The Bharat Biotech COVID vaccine, COVAXIN, appears to be 81% efficient against the virus in Phase Three of clinical trials
India currently has over 11 million COVID cases, with roughly 160,000 people confirmed to have died from the virus. The UK, a far less populated country, has a death toll of 123,000.
How does the COVAXIN vaccine work?
The Bharat Biotech vaccine uses a dead virus, which triggers the body to create antibodies without needing to insert a living version of COVID-19. This is thought to create fewer side effects, but real world impact data is necessary. The company has been creating vaccines for 24 years, and exporting to 123 countries.
COVAXIN uses a similar vaccine technology to seasonal flu shots. It is currently being used in India’s vaccine rollout, before late stage clinical information was available.
‘The world is looking at India’
When launching the vaccination drive in January, Prime Minister Narendra Modi commented: “Today, when we’ve developed our own vaccine, the world is looking at India with hope. As our vaccination drive will move forward, other countries of the world will benefit from it. India’s vaccine and our production capability must be used for human interest, this is our commitment.”
Though risky, this move to use COVAXIN was chalked up to Prime Minister Modi’s desire to appear self-assured on the world stage. The use of COVAXIN was approved in January, 2021. Similarly but sooner, Russia rolled out their Sputnik V doses to the population in August 2020 – before having any final data confirming if the vaccine works.
Both gambles appear to have been worthwhile.
The Indian vaccine, COVAXIN, has registered an efficacy of 81% against COVID. The Sputnik V vaccine emerged at 91.6%. Both results are still awaiting full peer assessment and real world vaccine data to support lab-based estimations.
Bharat Biotech Chairman and Managing Director Krishna Ella commented: “Today is an important milestone in vaccine discovery, for science and our fight against coronavirus. With today’s results from our Phase 3 clinical trials, we have now reported data on our COVID-19 vaccine from Phase 1, 2, and 3 trials involving around 27,000 participants.”
Who is currently missing out on the COVID vaccine?
Currently, countries in the Global South of the world are struggling to access vaccines at the speed that is necessary to prevent further mutations in the virus. The World Trade Organisation (WTO) continues to debate a waiver of intellectual property law that would allow vaccine recipes to be shared with waiting manufacturers, in countries that are being hit hard by COVID-19.

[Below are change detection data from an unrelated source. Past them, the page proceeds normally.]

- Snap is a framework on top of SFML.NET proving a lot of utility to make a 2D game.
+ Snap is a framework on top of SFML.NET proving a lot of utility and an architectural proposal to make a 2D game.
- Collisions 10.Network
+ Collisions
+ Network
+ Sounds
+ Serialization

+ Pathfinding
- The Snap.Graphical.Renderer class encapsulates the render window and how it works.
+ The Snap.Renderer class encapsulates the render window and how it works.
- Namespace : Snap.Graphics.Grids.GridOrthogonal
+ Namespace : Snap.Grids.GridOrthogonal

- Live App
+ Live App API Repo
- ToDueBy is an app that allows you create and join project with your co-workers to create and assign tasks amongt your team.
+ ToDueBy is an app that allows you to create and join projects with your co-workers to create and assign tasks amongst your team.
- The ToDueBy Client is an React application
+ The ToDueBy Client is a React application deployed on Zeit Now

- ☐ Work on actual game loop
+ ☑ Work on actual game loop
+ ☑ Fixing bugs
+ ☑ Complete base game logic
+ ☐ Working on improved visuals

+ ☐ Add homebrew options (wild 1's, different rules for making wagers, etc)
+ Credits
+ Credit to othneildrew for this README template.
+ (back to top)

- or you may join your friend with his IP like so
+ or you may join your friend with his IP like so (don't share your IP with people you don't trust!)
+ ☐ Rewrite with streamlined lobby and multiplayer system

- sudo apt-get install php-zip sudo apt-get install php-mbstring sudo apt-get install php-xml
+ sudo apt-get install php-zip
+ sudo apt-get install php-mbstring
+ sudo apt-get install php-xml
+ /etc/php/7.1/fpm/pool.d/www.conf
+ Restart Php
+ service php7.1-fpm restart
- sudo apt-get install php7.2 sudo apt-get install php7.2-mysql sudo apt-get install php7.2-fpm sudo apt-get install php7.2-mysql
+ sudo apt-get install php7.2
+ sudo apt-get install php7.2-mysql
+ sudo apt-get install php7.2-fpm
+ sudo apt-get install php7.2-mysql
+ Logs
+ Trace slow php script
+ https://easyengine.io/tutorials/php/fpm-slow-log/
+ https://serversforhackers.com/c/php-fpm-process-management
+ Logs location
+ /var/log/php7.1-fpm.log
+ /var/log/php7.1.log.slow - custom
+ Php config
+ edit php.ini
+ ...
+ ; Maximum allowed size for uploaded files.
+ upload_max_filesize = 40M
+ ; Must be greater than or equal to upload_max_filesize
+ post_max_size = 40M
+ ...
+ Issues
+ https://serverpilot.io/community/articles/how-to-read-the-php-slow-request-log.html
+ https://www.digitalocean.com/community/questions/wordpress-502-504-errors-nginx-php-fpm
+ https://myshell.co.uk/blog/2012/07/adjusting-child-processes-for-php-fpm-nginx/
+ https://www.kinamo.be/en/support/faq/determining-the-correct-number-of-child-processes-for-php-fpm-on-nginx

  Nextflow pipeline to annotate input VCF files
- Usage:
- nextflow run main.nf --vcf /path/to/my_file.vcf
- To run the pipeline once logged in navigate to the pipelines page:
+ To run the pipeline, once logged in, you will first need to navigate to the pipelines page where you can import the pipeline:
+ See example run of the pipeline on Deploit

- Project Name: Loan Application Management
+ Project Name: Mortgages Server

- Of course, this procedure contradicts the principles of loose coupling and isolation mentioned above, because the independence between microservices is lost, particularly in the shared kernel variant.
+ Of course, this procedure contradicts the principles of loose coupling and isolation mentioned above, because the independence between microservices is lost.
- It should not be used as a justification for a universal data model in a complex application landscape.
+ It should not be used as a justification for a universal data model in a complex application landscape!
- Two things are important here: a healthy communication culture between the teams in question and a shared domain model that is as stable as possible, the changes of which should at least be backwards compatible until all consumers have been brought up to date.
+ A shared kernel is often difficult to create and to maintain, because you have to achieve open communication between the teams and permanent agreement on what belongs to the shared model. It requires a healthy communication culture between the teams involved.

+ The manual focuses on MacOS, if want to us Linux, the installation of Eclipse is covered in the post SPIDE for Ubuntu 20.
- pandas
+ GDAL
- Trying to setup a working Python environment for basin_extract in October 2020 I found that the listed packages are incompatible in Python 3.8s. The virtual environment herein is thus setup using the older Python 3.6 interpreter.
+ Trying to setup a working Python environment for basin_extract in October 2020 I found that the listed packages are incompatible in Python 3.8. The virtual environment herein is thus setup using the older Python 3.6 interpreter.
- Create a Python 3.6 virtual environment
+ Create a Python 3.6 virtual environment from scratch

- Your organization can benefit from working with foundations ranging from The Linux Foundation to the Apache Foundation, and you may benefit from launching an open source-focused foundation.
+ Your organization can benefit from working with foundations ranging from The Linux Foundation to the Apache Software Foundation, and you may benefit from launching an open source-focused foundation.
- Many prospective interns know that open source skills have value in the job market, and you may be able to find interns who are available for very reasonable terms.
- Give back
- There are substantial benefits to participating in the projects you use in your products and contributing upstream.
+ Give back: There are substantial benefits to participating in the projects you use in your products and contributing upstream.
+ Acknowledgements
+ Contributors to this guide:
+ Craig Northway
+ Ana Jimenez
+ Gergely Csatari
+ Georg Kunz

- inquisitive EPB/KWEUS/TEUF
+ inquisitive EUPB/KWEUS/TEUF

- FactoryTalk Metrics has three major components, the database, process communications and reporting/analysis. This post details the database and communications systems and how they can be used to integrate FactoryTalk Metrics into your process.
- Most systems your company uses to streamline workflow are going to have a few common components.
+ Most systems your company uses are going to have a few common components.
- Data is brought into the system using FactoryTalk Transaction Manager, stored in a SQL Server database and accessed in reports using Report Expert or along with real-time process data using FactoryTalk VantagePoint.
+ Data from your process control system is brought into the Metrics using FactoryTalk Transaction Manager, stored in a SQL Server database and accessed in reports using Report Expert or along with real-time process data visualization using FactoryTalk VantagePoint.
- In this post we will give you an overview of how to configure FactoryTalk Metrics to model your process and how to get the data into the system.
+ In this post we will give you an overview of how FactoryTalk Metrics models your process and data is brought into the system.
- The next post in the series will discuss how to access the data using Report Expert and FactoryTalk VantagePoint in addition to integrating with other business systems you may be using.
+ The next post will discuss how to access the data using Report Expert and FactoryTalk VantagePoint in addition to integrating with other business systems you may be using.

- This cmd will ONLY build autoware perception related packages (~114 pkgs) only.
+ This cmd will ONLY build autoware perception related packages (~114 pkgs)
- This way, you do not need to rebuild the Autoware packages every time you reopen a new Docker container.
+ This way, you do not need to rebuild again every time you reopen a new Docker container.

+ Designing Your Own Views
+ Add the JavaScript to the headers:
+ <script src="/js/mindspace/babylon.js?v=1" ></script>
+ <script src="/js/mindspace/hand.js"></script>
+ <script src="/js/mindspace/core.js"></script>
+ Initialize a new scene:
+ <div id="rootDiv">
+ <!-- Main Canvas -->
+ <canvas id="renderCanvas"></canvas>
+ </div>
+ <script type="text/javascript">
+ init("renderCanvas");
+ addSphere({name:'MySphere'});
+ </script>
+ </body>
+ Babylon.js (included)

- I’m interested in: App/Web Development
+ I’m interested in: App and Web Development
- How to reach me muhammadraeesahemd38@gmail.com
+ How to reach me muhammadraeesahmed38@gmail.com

The current answer remains a firm no.
In Bangladesh, new and shining factories stand ready. They are capable of producing thousands of doses, but they aren’t allowed to know the blueprint of how.
‘They must set affordable prices’
Professor Kenneth Shadlen from the London School of Economics and Political Science, UK, explained: “The extensive involvement of public funders in COVID-19 vaccine development provides an opportunity to make these vaccines globally available and affordable.
“Governments can insist that, as a condition of getting public funding, companies engage in sufficient licensing to enable widespread global production, and they must set affordable prices.”
In the nineties, members of the WTO blocked South Africa from accessing HIV medicine knowledge. To buy these patents, it would cost the South African healthcare system roughly $10,000 per patient. This led to a long and cruel legal battle between South African authorities and American lobbyists, including Vice President Al Gore. As a result, thousands and thousands of individuals lost their lives while waiting for cheaper medicine.